[Web interface edit records]
[Start of Attachment]
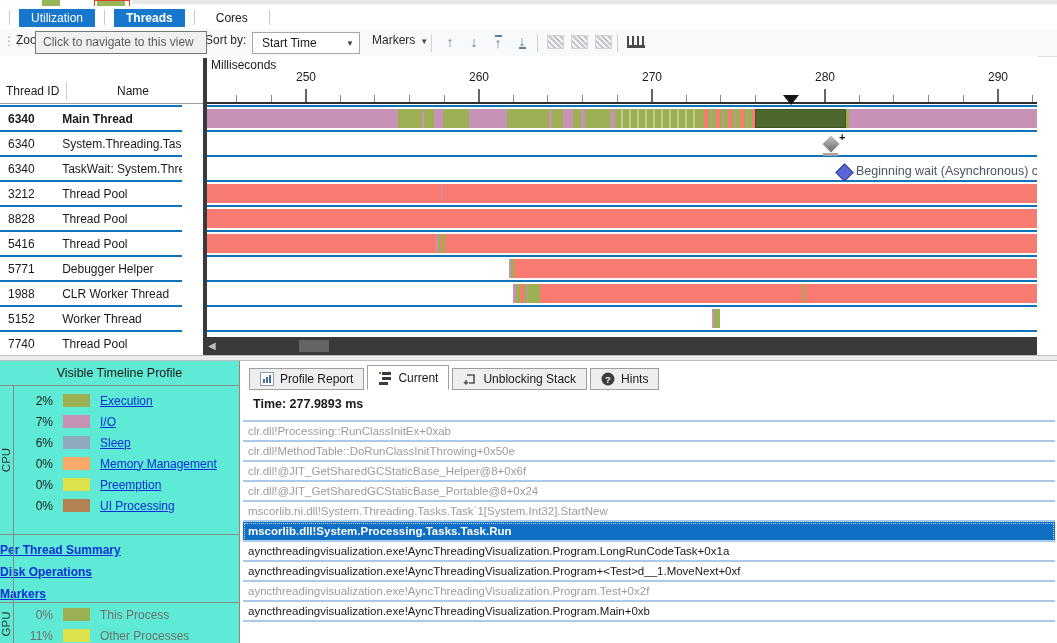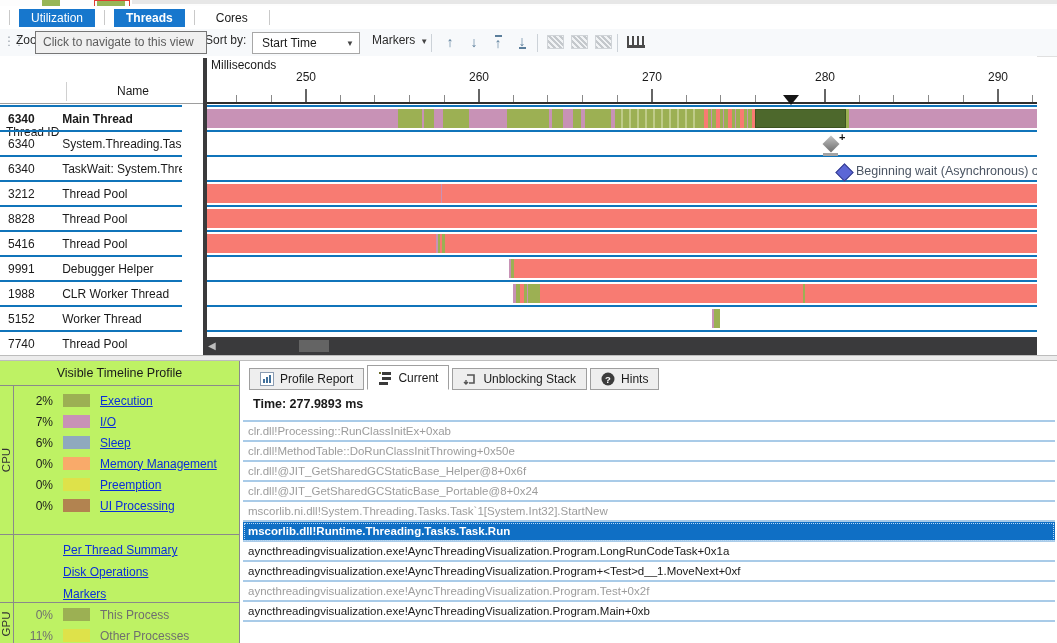--- a/index.html
+++ b/index.html
@@ -42,7 +42,7 @@
   
   .threadlist{position:absolute;left:0;top:56px;width:203px;height:299px;background:#fff;}
   .tl-head{position:absolute;left:0;top:24px;width:203px;height:23px;border-bottom:1px solid #9e9e9e;}
-  .tl-head .h-id{position:absolute;left:6px;top:4px;margin-top:41px;}
+  .tl-head .h-id{position:absolute;left:6px;top:4px;}
   .tl-head .h-name{position:absolute;left:68px;top:4px;width:130px;text-align:center;}
   .tl-head .h-div{position:absolute;left:66px;top:2px;width:1px;height:19px;background:#d0d0d0;}
   #tlRows{position:absolute;left:0;top:49px;width:182px;}

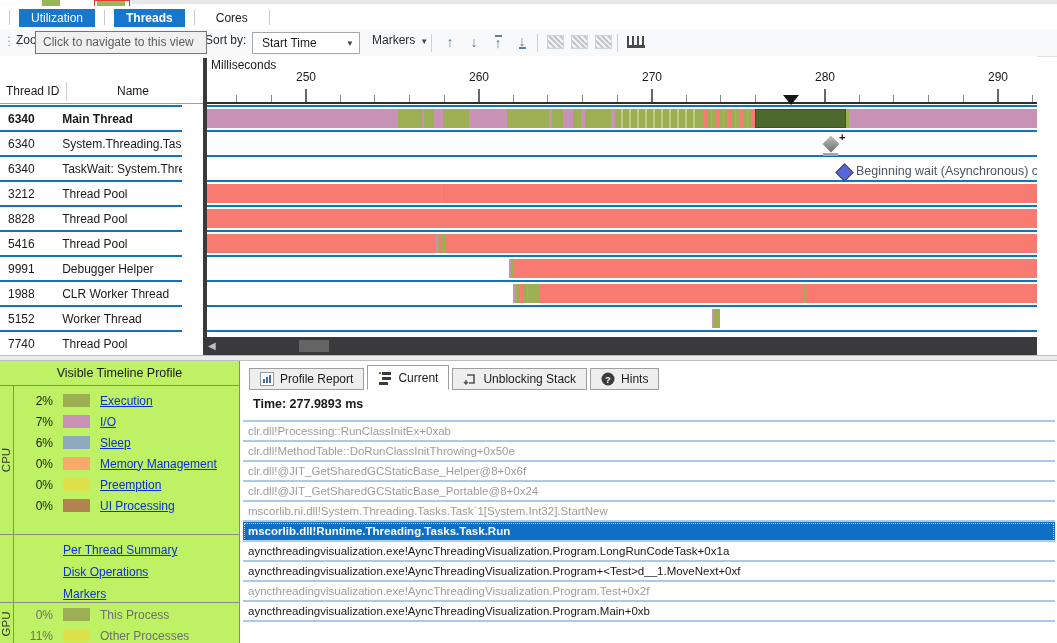--- a/index.html
+++ b/index.html
@@ -210,7 +210,7 @@
           <span class="tname">Thread Pool</span>
         </div>
         <div class="trow">
-          <span class="tid">9991</span>
+          <span class="tid">5771</span>
           <span class="tname">Debugger Helper</span>
         </div>
         <div class="trow">

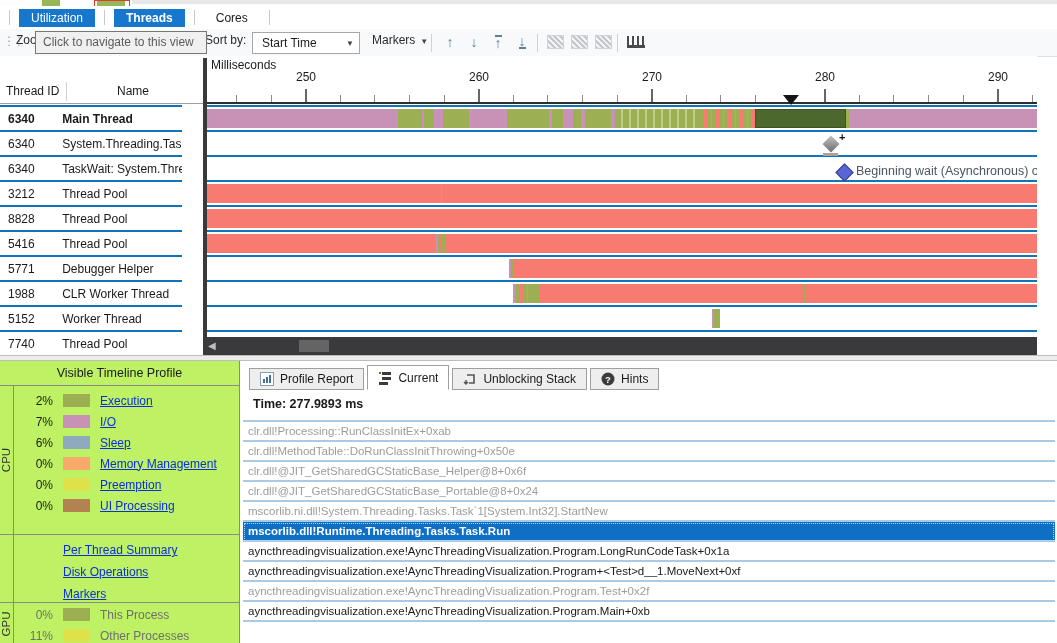--- a/index.html
+++ b/index.html
@@ -83,7 +83,7 @@
   .splitter{position:absolute;left:0;top:355px;width:1057px;height:6px;background:#ececec;
             border-top:1px solid #bdbdbd;border-bottom:1px solid #bdbdbd;box-sizing:border-box;}
   
-  .legendpanel{position:absolute;left:0;top:361px;width:240px;height:282px;background:#bef264;
+  .legendpanel{position:absolute;left:0;top:361px;width:240px;height:282px;background:#5eead4;
                border-right:1px solid #8a8a8a;box-sizing:border-box;}
   .lg-head{height:24px;line-height:24px;text-align:center;border-bottom:1px solid #8a8a8a;font-size:12.5px;}
   .lg-sect{position:relative;border-bottom:1px solid #8a8a8a;}

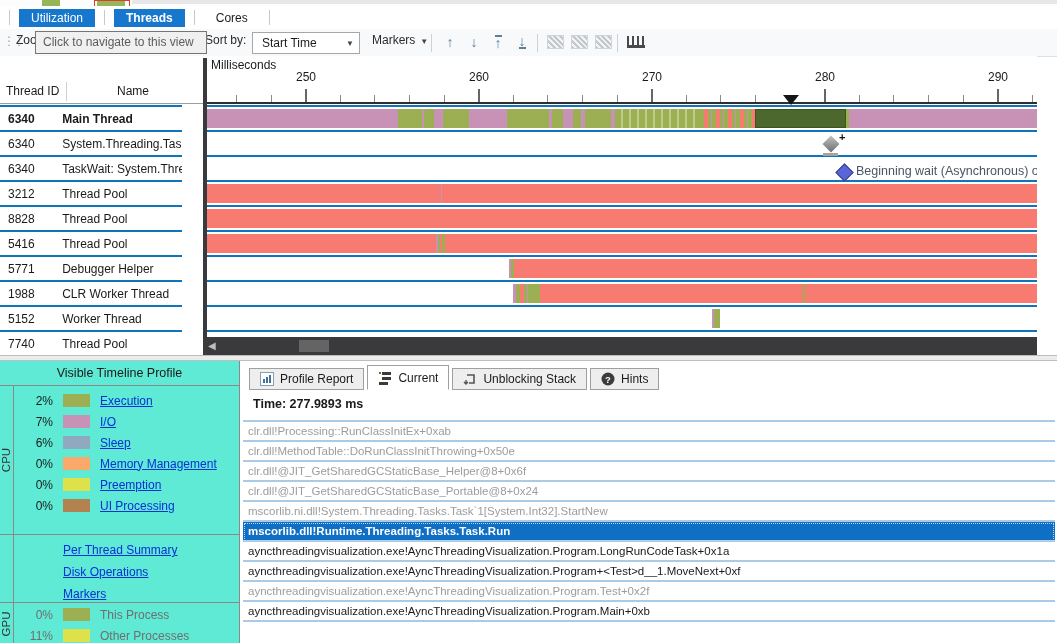--- a/index.html
+++ b/index.html
@@ -460,7 +460,7 @@
         <div class="srow dim">clr.dll!@JIT_GetSharedGCStaticBase_Helper@8+0x6f</div>
         <div class="srow dim">clr.dll!@JIT_GetSharedGCStaticBase_Portable@8+0x24</div>
         <div class="srow dim">mscorlib.ni.dll!System.Threading.Tasks.Task`1[System.Int32].StartNew</div>
-        <div class="srow selected">mscorlib.dll!Runtime.Threading.Tasks.Task.Run</div>
+        <div class="srow selected">mscorlib.dll!System.Processing.Tasks.Task.Run</div>
         <div class="srow normal">ayncthreadingvisualization.exe!AyncThreadingVisualization.Program.LongRunCodeTask+0x1a</div>
         <div class="srow normal">ayncthreadingvisualization.exe!AyncThreadingVisualization.Program+&lt;Test&gt;d__1.MoveNext+0xf</div>
         <div class="srow dim">ayncthreadingvisualization.exe!AyncThreadingVisualization.Program.Test+0x2f</div>

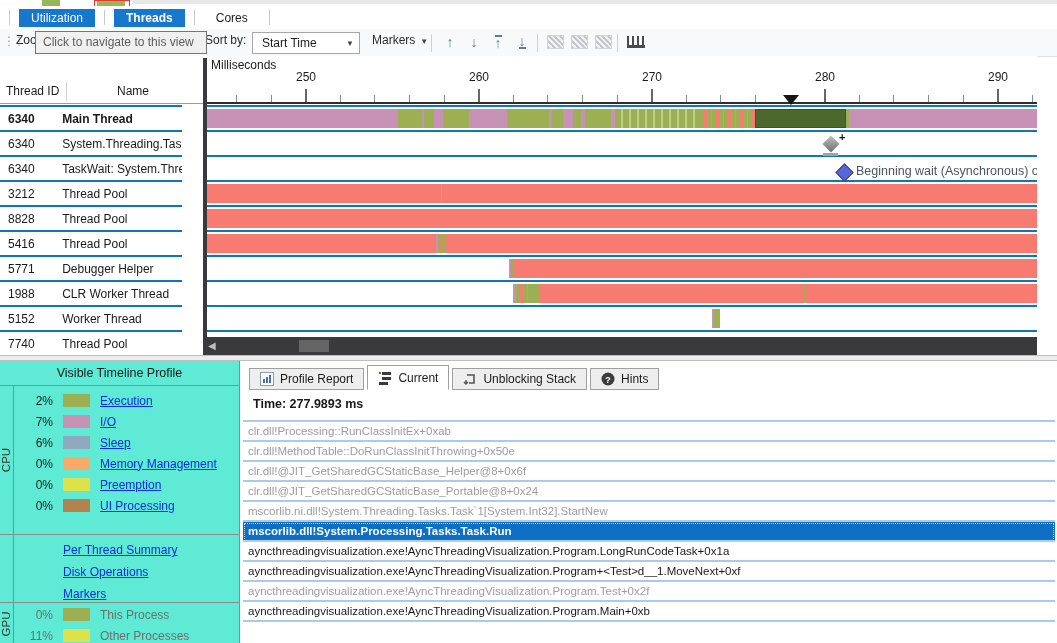--- a/index.html
+++ b/index.html
@@ -98,7 +98,7 @@
   .lg-lbl{margin-left:10px;}
   a.lnk{color:var(--link);text-decoration:underline;cursor:pointer;}
   .lg-row.gray .lg-pct,.lg-row.gray .lg-lbl{color:#6f6f6f;}
-  .lg-linkrow{height:22px;line-height:22px;padding-left:63px;}
+  .lg-linkrow{height:22px;line-height:22px;font-weight:bold;}
   
   .stackpanel{position:absolute;left:241px;top:361px;width:816px;height:282px;background:#fff;}
   .stk-tabs{position:absolute;left:8px;top:4px;display:flex;align-items:flex-end;}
[End of Attachment]
What needs to be done:
Give the number of lines in the entries that contain the word "color", without any other words.

Task result:
2